First specifications of Intel Optane SSD leaked

The Intel website briefly listed a document with details on the company's first Optane 3D Xpoint SSD. In contrary to most currently known Optane products, that are low capacity caching drives, this Optane drive is a full fledged SSD with a capacity of 375 GB and up to 500,000 IOPS.

The specs are posted by a Taiwanese website which took them from a document that briefly appeared on Intel's website. The P4800X is a PCIe 3.0 x4 NVMe add-in card. It's expected that in the same P4800X series also drives with capacities of 750GB and 1.5TB should become available.

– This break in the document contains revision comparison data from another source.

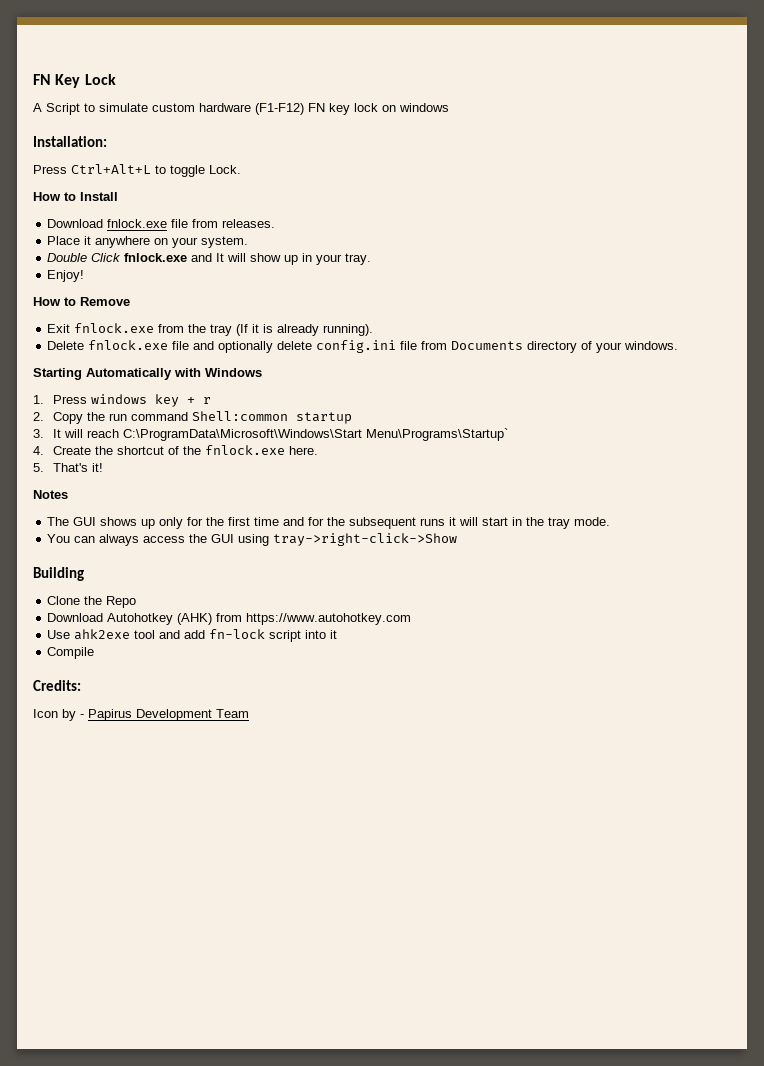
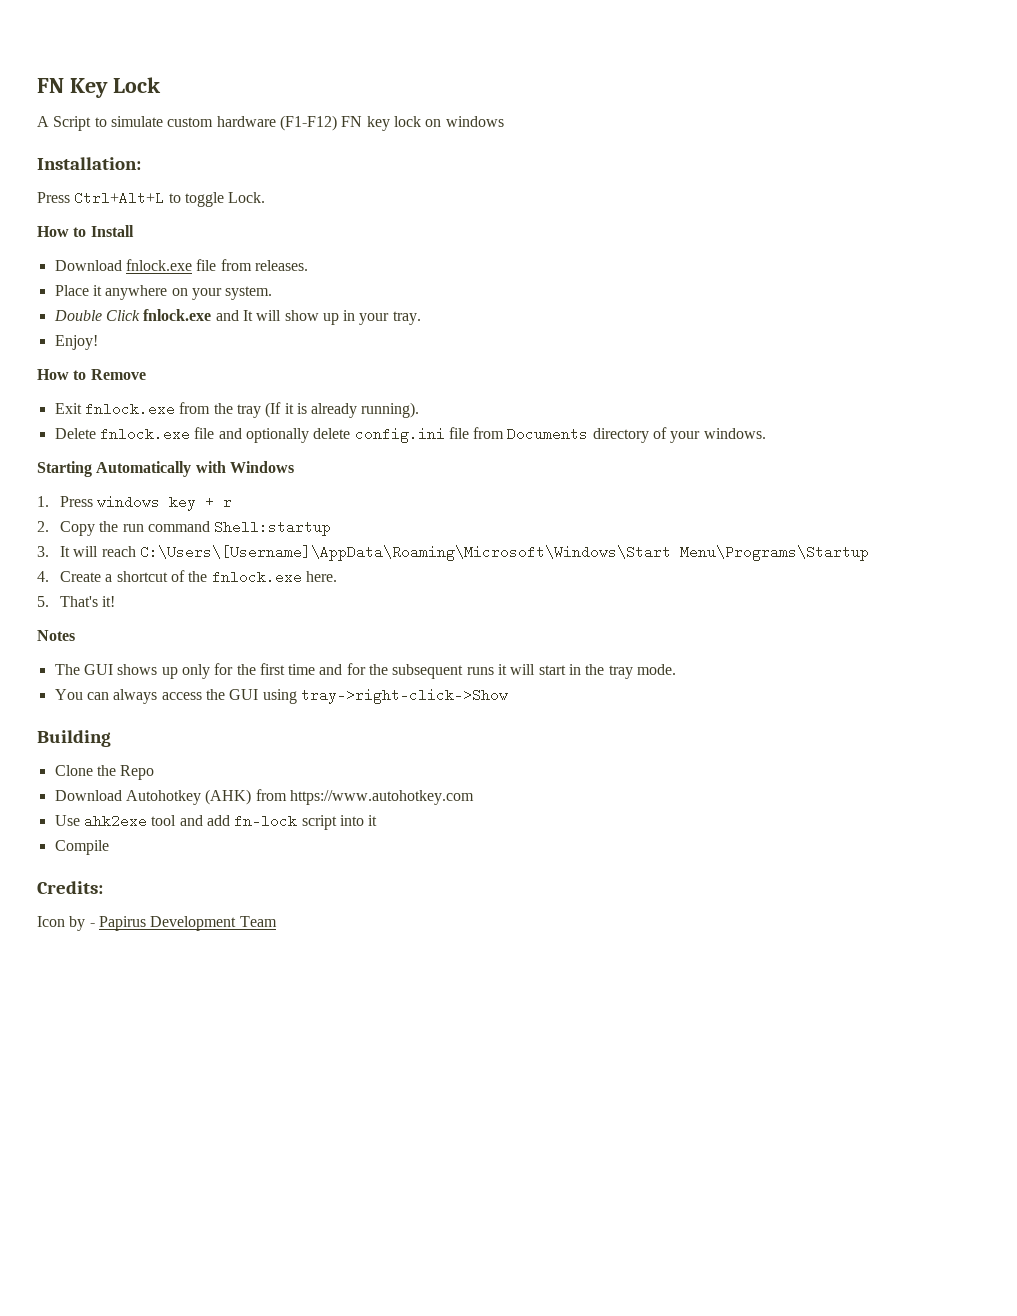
[192,411,353,424] Shell:common startup -> [214,520,332,536] Shell:startup
[123,428,509,441] C:\ProgramData\Microsoft\Windows\Start Menu\Programs\Startup` -> [139,545,869,561] C:\Users\[Username]\AppData\Roaming\Microsoft\Windows\Start Menu\Programs\Startup
[95,446,114,455] the -> [105,574,113,582] a

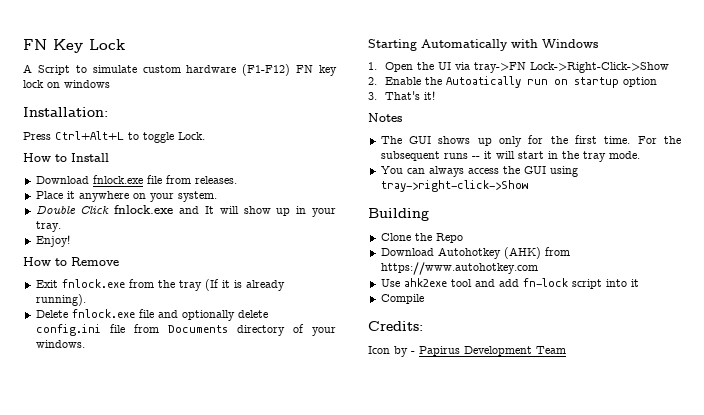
[60,495,233,511] [37,520,332,536] [37,545,869,561] [37,570,337,584] [37,596,49,607] Press windows key + r // 2. Copy the run command Shell:startup // 3. It will reach C:\Users\[Username]\AppData\Roaming\Microsoft\Windows\Start Menu\Programs\Startup // 4. Create a shortcut of the fnlock.exe here. // 5. -> [385,62,670,73] [368,76,658,88] [368,92,377,100] Open the UI via tray->FN Lock->Right-Click->Show // 2. Enable the Autoatically run on startup option // 3.
[288,663,366,675] time and for -> [604,136,657,144] time. For
(494, 671) none -> [471,156,480,159] --

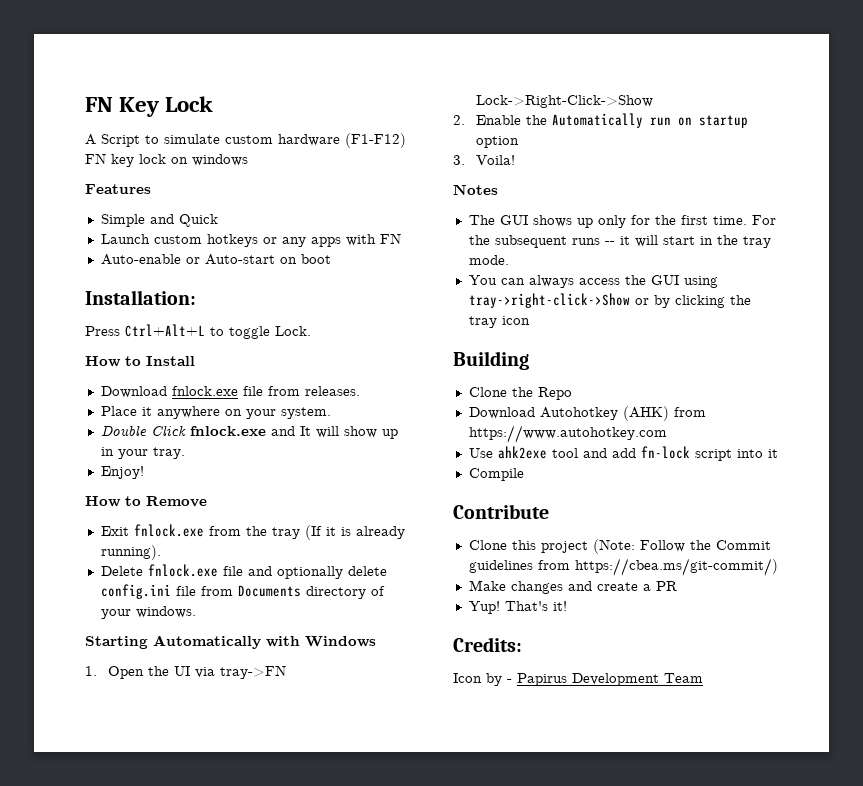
(110, 84) none -> [85,184,151,194] [100,214,218,227] [100,233,401,247] [100,254,331,265] // Features // Simple and Quick // Launch custom hotkeys or any apps with FN // Auto-enable or Auto-start on boot
[446,76,522,88] Autoatically -> [552,113,644,128] Automatically
[385,91,436,100] That's it! -> [476,155,516,165] Voila!
(528, 186) none -> [634,295,751,308] [468,316,530,328] or by clicking the tray icon
(424, 299) none -> [453,504,549,519] [468,539,771,554] [468,558,778,576] [468,580,677,594] [468,601,567,614] // Contribute // Clone this project (Note: Follow the Commit guidelines from https://cbea.ms/git-commit/) // Make changes and create a PR // Yup! That's it!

When Intel and Micron first announced 3D Xpoint memory the companies claimed it would be 1000x faster than traditional NAND memory. When looking at the specified sequential read and write speeds this promise doesn't seem to hold up. With 2,400 MB reads and 2,000 MB/s writes the first Optane SSD doesn't impress as Samsung's NAND based 1TB 960 Pro SSD is able to read data at 3,500 MB/s and write data at 2,100 MB/s.

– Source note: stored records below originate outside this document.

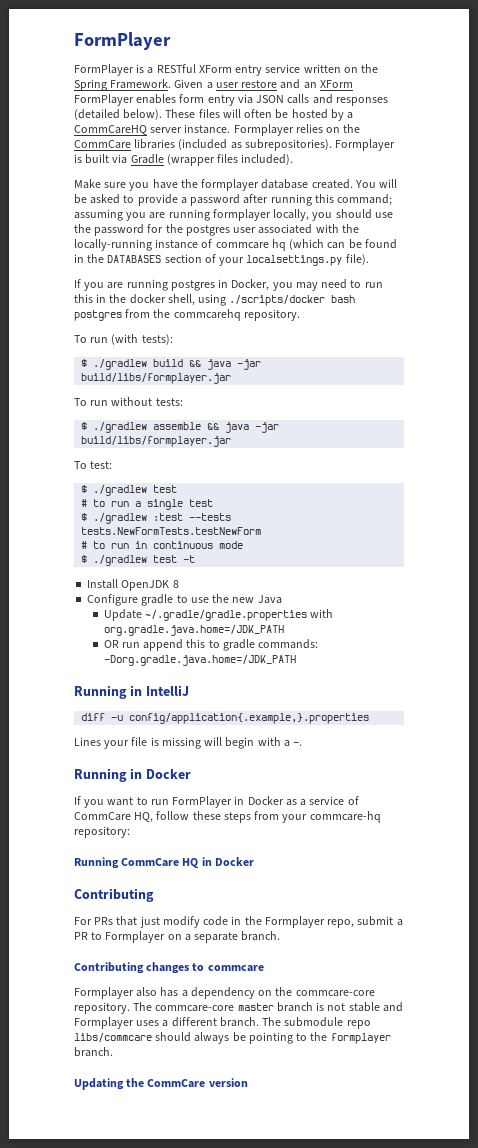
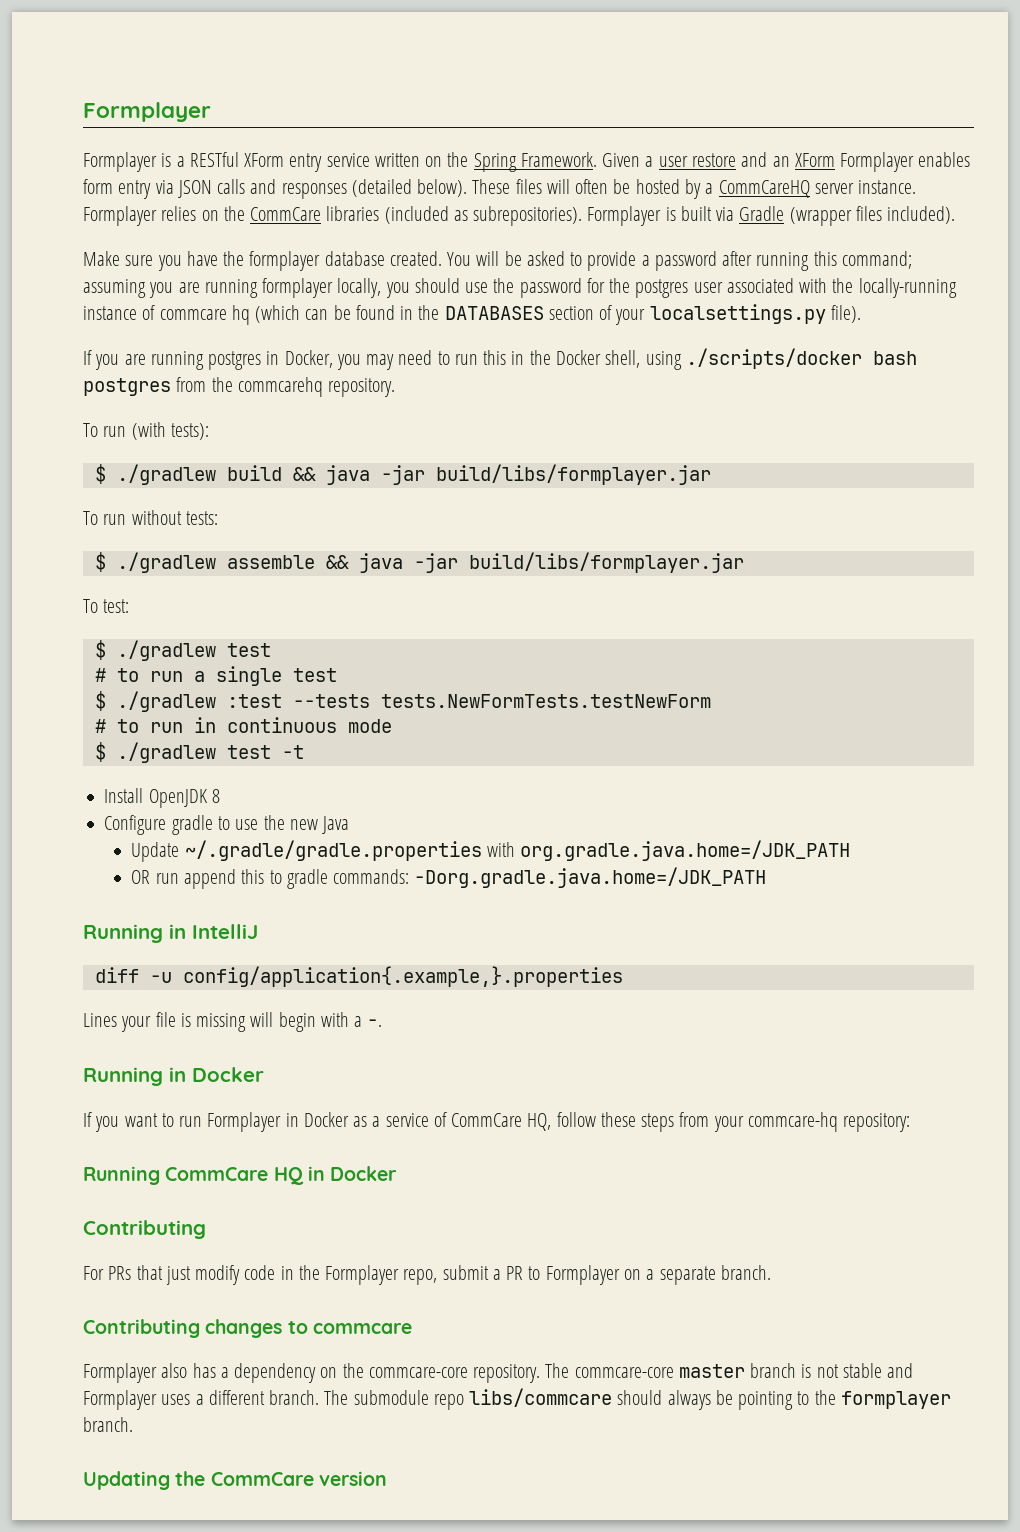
[74,32,171,50] [74,64,134,76] FormPlayer // FormPlayer -> [83,102,211,122] [83,152,157,172] Formplayer // Formplayer
[74,94,134,106] FormPlayer -> [840,152,915,172] Formplayer
[129,294,166,304] docker -> [555,350,601,365] Docker
[172,796,233,808] FormPlayer -> [207,1112,282,1132] Formplayer

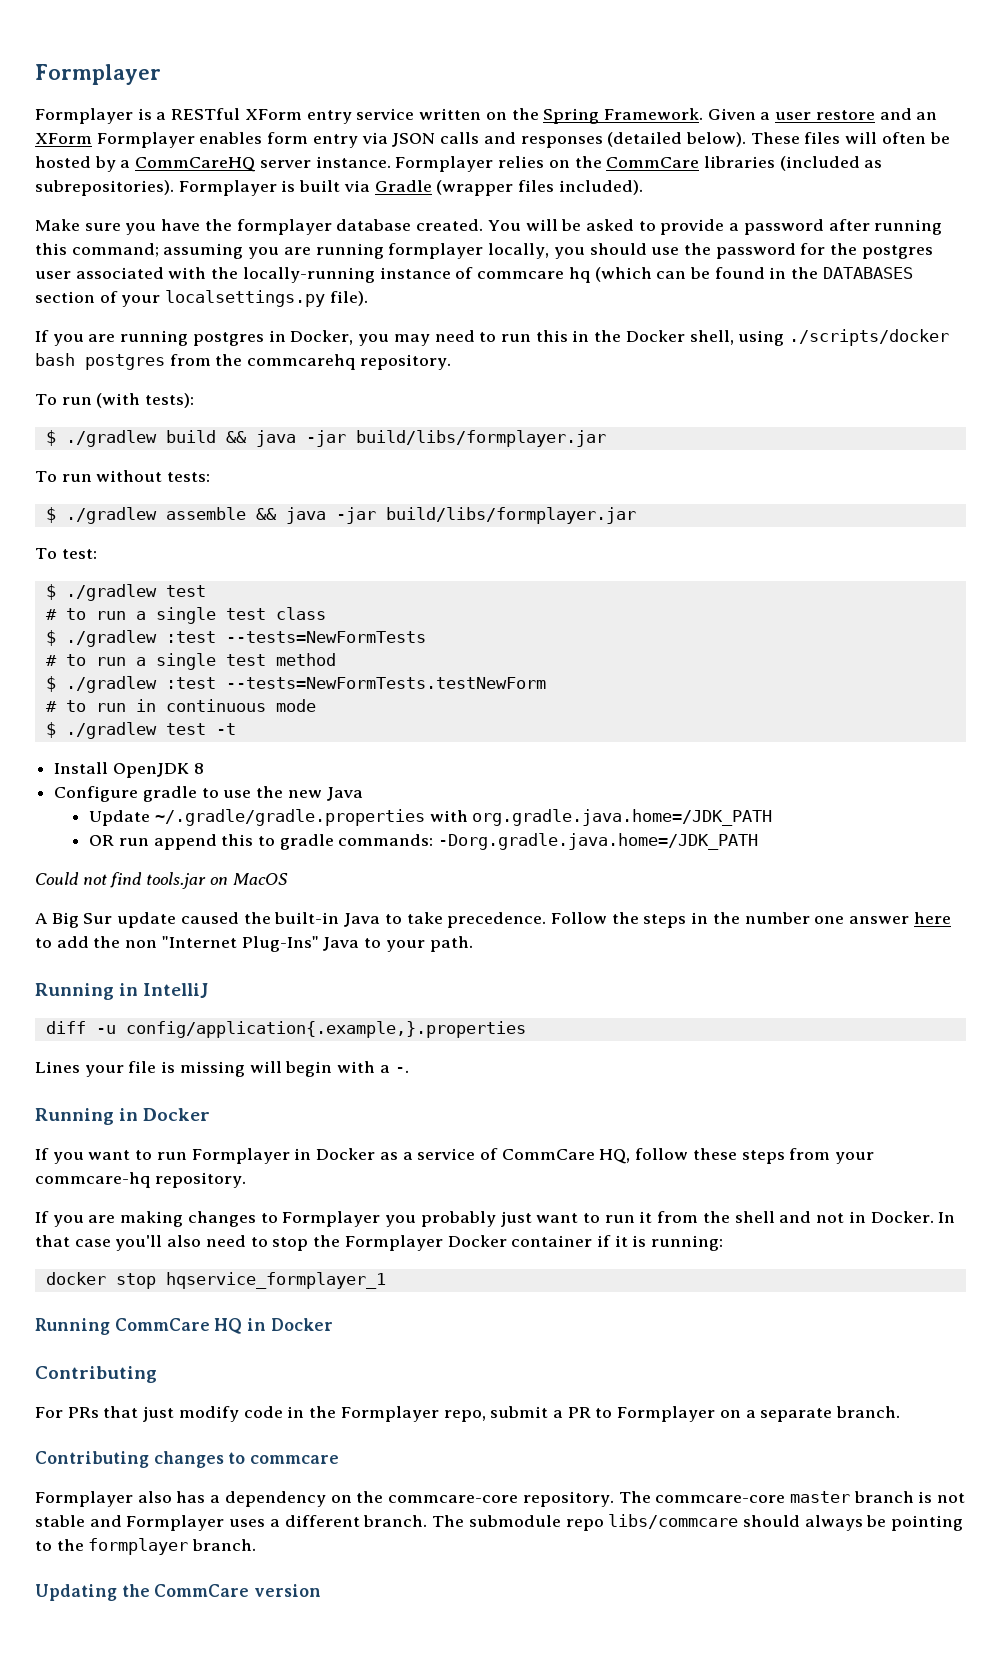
[94,691,711,712] // $ ./gradlew :test --tests tests.NewFormTests.testNewForm -> [275,607,326,620] [45,630,426,647] [45,653,336,670] [45,676,546,693] class // $ ./gradlew :test --tests=NewFormTests // # to run a single test method // $ ./gradlew :test --tests=NewFormTests.testNewForm
(767, 877) none -> [35,872,288,889] [35,912,951,928] [35,936,473,952] // Could not find tools.jar on MacOS // A Big Sur update caused the built-in Java to take precedence. Follow the steps in the number one answer here to add the non "Internet Plug-Ins" Java to your path.
[843,1113,911,1132] repository: -> [154,1172,246,1188] [35,1211,956,1227] [35,1235,724,1251] [45,1272,386,1289] repository. // If you are making changes to Formplayer you probably just want to run it from the shell and not in Docker. In that case you'll also need to stop the Formplayer Docker container if it is running: // docker stop hqservice_formplayer_1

The 3D Xpoint memory does impress when it comes to latency and IOPS. Where the Samsung has a specified maximum 440,000 IOPS for reading and 360,000 IOPS for writing, the P4800X impresses with a specified 550,000 IOPS for random reads and 500,000 IOPS for random writes. Intel specifies a typical latency of 10 µs which is half of that of Intel's own P3700 SSD. Even better, the sheet states that 99.999 percent of read and write operations will be performed in less than 150 or 200 microseconds (respectively), even with a queue depth of 16.

Another advantage of 3D Xpoint memory appears to be endurance, something Intel and Micron also boasted about when the memory was announced. The P4800X is able to withstand at least 12.3 Petabytes of data written to the drive which is way more than the 800 TBW (0.8 PWB) of the 1TB Samsung 960 Pro.

Although it's unknown what the P4800X will cost, it's likely the price will be a disadvantage over NAND SSDs. Another disadvantage is the power consumption. The PX4800X is listed to use 18 watts, while e.g the Samsung drive only draws up to 5.7 watts.

When looking at the spec of this first Optane drive it doesn't seem to live up the expectations Intel and Micron set for 3D Xpoint powered drives. It's not 1000x faster than NAND and it doesn't have 1000x the endurance of NAND.